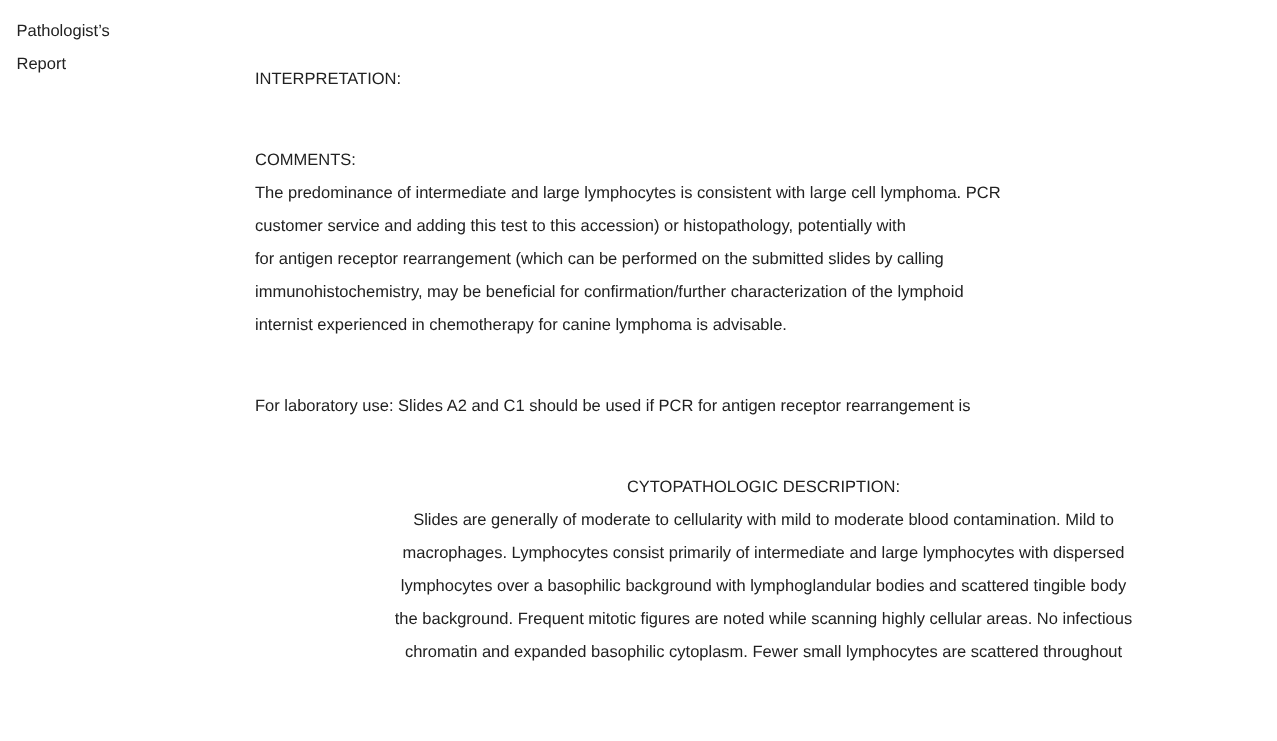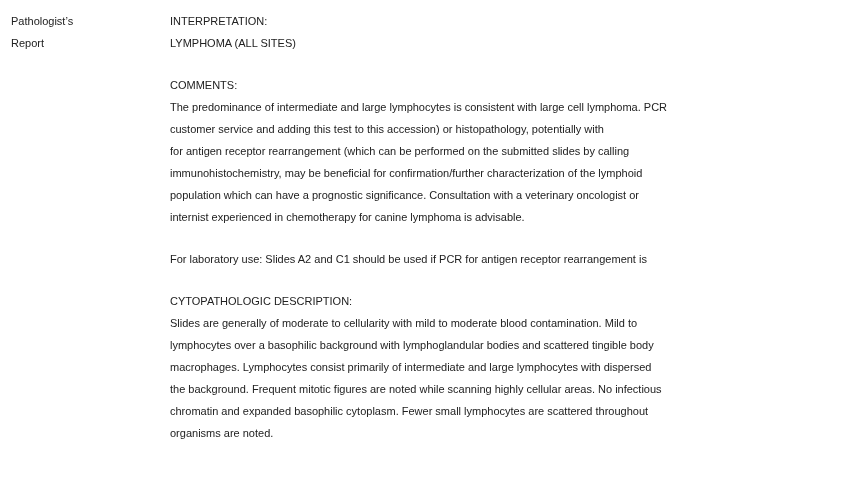"INTERPRETATION:" .section { margin-top: none -> 32px }
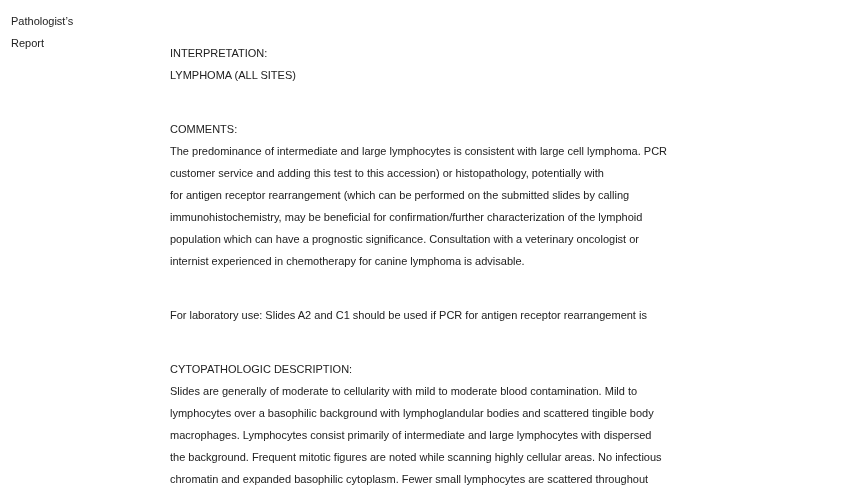"LYMPHOMA (ALL SITES)" div.report-line { html: <div>LYMPHOMA (ALL SITES)</div> -> none }
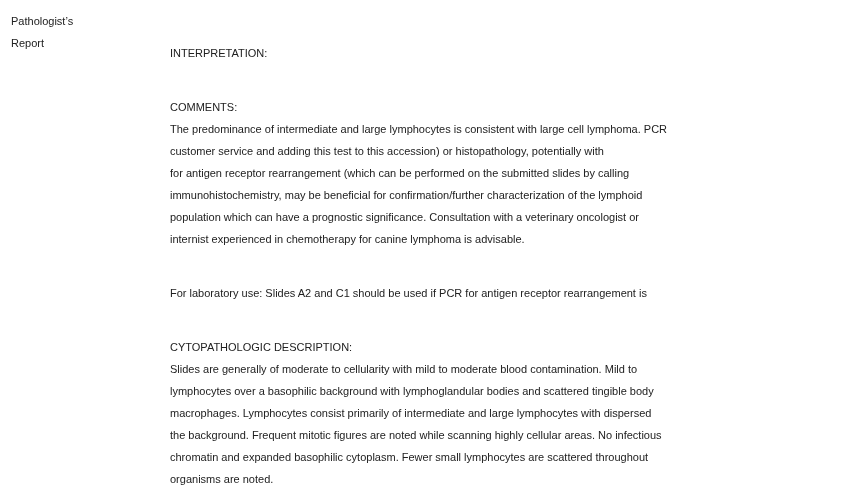"population which can have a" div.report-line { html: <div>population which can have a prognostic significance. Consultation with a veterinary oncologist or</div> -> none }
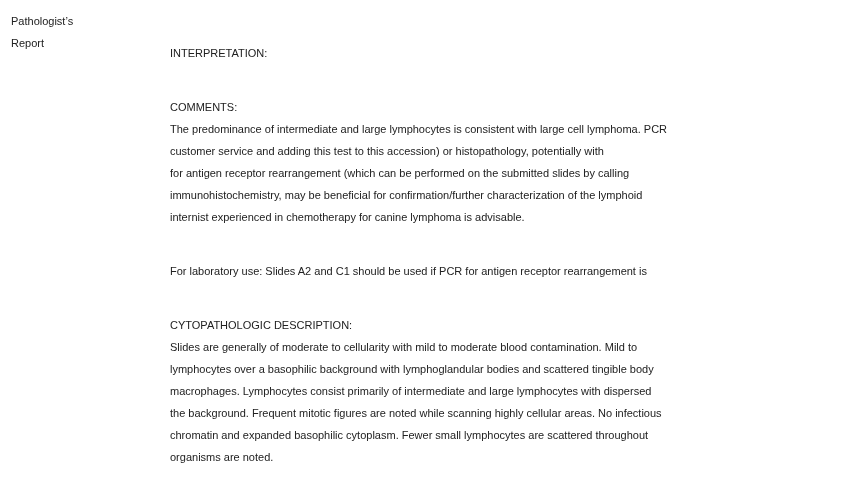"CYTOPATHOLOGIC DESCRIPTION:" .section:last-child { text-align: none -> center }
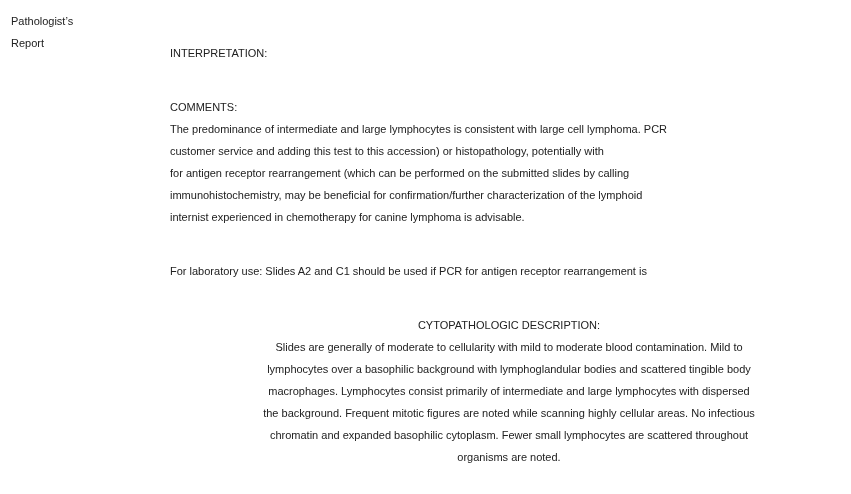"lymphocytes over a basophilic background" div.report-line { order: before "macrophages. Lymphocytes consist" -> after "macrophages. Lymphocytes consist" }
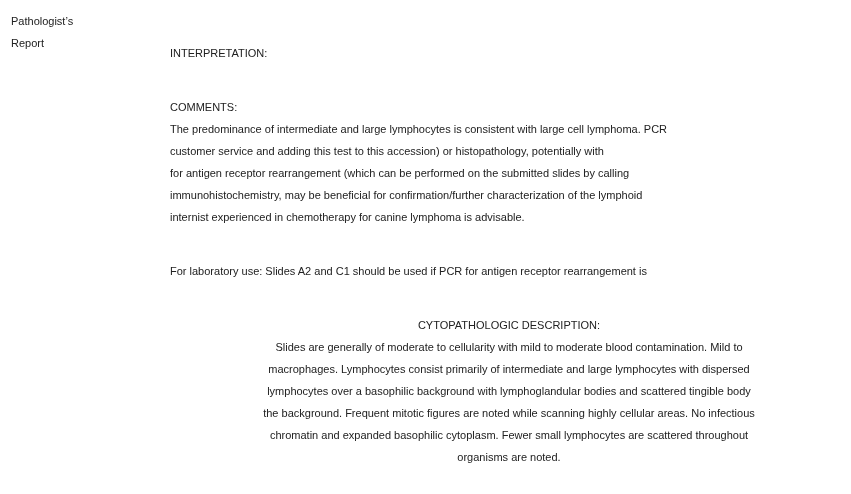"organisms are noted." div.report-line { html: <div>organisms are noted.</div> -> none }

- Required work: Write the data out again word for word; leave the pictures behind.

- Result of the task:
"INTERPRETATION:" .section { margin-top: none -> 32px }
"LYMPHOMA (ALL SITES)" div.report-line { html: <div>LYMPHOMA (ALL SITES)</div> -> none }
"population which can have a" div.report-line { html: <div>population which can have a prognostic significance. Consultation with a veterinary oncologist or</div> -> none }
"CYTOPATHOLOGIC DESCRIPTION:" .section:last-child { text-align: none -> center }
"lymphocytes over a basophilic background" div.report-line { order: before "macrophages. Lymphocytes consist" -> after "macrophages. Lymphocytes consist" }
"organisms are noted." div.report-line { html: <div>organisms are noted.</div> -> none }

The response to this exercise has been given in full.